Indeed one of the main growth areas of education consultancy is the nebulous techno-world of 21st century entrepreneurialism. Now there are very good reasons why technology can and should be adopted into classroom practice but we need actual teachers with tacit knowledge of the classroom to explore this, not someone who simply brands themselves an ‘edupreneur,’ ‘disruptor,’ ‘thought leader’ or whose only qualification for standing in front of teachers seems to be merely having done a TEDx talk. (It would seem trite surely, for someone with no experience whatsoever in the operating theatre to come into hospitals and lecture qualified surgeons on how to perform “21st century surgery” for example.)
There are of course many instances in which schools can benefit from wider perspectives and experiences that are just as valid forms of tacit knowledge in themselves. In terms of school governance and policy for example, there is a lot to be learned from wider experience. After all, teachers do not have the kinds of tacit knowledge needed to run large scale operations or nationwide initiatives, but in terms of what happens in the classroom, approaching it purely from a speculative, theoretical perspective can be dangerously misleading. As Daisy Christodolou has pointed out, a lack of tacit knowledge can represent real problems in the area of assessment.

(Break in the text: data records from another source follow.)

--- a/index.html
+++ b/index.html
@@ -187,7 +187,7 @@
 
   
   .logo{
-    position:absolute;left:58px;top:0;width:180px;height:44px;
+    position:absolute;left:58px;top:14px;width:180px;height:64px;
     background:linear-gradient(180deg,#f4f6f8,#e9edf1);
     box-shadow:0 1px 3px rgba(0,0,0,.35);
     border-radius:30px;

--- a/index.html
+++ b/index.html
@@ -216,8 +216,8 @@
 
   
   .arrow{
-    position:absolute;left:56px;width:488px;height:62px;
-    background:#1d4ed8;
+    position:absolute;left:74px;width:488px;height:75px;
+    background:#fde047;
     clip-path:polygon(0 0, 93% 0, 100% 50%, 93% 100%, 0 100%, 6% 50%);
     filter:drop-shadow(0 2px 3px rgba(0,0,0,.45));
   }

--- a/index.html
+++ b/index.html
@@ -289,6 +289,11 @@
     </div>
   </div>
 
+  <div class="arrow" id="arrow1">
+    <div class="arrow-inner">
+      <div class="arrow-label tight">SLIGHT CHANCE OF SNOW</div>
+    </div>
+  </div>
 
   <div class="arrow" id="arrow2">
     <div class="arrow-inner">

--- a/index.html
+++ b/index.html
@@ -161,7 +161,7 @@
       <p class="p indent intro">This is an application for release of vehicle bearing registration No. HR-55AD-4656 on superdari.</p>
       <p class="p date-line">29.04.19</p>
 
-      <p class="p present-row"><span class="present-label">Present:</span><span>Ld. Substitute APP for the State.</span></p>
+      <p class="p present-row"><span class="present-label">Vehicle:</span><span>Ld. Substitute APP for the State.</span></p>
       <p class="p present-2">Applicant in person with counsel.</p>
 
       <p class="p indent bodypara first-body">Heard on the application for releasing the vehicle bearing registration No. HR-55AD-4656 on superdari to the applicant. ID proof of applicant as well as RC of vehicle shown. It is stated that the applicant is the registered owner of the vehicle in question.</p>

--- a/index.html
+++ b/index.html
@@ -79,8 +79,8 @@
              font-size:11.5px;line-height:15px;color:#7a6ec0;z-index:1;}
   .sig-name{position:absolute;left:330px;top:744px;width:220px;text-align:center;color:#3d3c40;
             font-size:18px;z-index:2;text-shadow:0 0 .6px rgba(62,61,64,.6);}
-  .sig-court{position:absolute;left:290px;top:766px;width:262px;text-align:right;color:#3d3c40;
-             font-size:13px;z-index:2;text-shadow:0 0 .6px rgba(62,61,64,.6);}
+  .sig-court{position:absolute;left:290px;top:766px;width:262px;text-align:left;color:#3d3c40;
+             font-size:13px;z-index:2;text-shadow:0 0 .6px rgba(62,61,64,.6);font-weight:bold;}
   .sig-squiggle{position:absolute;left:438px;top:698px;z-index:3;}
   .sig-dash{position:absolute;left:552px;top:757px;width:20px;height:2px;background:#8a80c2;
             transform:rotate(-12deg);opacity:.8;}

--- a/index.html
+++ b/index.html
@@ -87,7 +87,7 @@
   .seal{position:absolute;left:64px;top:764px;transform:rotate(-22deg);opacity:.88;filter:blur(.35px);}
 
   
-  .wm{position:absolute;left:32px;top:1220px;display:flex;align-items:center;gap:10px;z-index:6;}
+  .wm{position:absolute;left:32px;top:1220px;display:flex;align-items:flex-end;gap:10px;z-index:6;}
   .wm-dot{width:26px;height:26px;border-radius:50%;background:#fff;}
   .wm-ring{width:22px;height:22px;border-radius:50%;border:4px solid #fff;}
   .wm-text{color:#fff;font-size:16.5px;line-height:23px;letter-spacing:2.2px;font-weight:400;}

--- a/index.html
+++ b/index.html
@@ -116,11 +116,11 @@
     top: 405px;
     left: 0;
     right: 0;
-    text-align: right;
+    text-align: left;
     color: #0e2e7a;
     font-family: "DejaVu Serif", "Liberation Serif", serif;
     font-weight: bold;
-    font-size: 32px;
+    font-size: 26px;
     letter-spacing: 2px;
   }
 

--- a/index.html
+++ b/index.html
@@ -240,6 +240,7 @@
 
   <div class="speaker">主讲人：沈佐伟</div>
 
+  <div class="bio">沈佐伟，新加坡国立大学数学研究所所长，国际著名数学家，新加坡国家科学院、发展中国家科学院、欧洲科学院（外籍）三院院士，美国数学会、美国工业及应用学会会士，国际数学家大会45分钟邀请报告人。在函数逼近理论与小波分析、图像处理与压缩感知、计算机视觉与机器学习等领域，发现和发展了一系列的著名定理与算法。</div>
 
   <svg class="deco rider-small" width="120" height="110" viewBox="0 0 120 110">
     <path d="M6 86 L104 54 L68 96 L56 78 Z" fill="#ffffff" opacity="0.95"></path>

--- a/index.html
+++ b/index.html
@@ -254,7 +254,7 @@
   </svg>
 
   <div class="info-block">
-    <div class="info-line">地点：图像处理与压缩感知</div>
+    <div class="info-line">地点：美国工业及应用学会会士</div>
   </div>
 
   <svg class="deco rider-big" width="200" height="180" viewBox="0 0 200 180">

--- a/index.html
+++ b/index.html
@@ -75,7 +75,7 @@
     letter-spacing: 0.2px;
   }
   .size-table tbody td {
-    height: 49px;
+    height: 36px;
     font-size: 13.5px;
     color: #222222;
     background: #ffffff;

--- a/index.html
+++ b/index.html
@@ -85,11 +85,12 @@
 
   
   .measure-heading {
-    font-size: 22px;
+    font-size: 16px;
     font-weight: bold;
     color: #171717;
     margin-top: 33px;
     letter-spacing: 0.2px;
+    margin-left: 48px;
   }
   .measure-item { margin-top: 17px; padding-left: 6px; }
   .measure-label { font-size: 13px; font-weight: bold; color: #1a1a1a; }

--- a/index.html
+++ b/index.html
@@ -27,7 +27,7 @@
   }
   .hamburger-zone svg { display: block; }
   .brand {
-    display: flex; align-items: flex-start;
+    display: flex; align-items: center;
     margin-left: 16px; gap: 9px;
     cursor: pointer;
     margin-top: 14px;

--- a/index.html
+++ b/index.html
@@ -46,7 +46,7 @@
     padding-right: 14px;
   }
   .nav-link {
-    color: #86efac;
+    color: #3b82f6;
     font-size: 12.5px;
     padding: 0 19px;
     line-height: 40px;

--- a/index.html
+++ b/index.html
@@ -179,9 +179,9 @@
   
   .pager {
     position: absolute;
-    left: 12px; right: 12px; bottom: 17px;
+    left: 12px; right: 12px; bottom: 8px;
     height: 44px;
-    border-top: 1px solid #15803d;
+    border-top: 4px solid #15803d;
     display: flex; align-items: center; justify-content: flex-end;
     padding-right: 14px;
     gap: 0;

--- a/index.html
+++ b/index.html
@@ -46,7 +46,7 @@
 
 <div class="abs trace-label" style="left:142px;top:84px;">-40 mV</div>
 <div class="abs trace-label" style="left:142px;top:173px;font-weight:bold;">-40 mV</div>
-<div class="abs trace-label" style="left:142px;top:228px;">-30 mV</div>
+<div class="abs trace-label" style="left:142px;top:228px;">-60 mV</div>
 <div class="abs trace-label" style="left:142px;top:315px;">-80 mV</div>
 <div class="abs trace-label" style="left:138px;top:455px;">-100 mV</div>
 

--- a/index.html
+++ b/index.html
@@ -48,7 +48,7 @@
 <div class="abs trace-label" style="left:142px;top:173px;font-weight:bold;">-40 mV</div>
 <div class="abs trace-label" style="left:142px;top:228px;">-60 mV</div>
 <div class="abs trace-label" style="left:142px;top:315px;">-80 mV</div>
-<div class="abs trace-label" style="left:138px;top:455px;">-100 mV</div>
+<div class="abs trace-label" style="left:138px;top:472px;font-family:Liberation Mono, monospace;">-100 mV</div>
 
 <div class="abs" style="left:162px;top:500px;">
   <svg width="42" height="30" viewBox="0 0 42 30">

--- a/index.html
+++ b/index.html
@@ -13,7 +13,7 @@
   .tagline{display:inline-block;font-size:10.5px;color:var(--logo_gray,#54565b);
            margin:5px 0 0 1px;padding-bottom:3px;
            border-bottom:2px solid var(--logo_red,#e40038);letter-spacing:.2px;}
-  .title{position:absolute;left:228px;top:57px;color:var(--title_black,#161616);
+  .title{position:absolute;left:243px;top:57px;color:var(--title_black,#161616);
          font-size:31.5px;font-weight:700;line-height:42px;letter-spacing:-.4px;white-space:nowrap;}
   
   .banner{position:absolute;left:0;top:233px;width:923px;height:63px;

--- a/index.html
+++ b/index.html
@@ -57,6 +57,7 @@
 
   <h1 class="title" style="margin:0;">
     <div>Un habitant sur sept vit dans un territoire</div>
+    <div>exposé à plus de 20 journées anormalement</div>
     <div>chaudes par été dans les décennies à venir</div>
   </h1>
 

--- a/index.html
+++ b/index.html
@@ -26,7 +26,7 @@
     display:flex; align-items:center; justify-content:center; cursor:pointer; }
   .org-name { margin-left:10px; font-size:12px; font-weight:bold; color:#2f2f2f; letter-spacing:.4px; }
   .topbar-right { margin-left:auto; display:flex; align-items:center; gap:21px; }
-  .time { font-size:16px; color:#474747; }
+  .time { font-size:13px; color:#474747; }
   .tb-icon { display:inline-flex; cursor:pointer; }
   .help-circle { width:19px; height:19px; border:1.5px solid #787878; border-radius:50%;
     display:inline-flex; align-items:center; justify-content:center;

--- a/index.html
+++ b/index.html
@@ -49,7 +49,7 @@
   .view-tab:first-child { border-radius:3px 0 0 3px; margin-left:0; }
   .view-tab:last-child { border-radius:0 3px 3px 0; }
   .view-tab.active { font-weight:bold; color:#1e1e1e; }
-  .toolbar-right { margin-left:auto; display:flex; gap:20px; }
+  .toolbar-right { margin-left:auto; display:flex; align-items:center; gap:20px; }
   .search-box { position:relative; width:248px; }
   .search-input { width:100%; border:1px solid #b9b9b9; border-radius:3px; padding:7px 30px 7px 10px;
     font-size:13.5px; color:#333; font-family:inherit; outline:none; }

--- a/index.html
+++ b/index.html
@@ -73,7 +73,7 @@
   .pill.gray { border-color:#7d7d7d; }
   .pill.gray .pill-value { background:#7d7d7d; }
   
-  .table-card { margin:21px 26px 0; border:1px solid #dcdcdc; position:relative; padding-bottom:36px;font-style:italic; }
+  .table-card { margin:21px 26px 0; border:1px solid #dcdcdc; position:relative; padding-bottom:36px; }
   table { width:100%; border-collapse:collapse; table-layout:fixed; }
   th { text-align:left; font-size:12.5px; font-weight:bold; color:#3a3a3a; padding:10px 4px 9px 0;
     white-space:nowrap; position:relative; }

There is a lot of talk of teachers “claiming their profession,” but if teachers are to become truly empowered and take control of their own practice then they need to form more robust networks to share their tacit knowledge in meaningful ways that directly improve student outcomes and their own professional development, and that have the collective authority to contest bogus assertions and to evaluate and assimilate other useful forms of knowledge, both explicit and tacit.
There is of course also a wider debate about what constitutes a “teacher” but directly experiencing the many failures and hard-won successes of teaching children (as opposed to adults) in the classroom and being a stable part of their lives and a wider school community over many years is a rare form of knowledge that’s too often undervalued. In the end, this hard earned tacit knowledge becomes very much a lived experience for teachers, and one that is in some ways, “based on a knowledge which we cannot tell.”
I shall suggest, on the contrary, that all communication relies, to a noticeable extent on evoking knowledge that we cannot tell, and that all our knowledge of mental processes, like feelings or conscious intellectual activities, is based on a knowledge which we cannot tell.
M. Polanyi
- Polanyi, M, (1958) Personal Knowledge: Towards a Post-Critical Philosophy. University of Chicago Press.
- Polanyi, Michael. “The Tacit Dimension”. Doubleday & Co, 1966. Reprinted Peter Smith, Gloucester, Mass, 1983. Chapter 1: “Tacit Knowing”.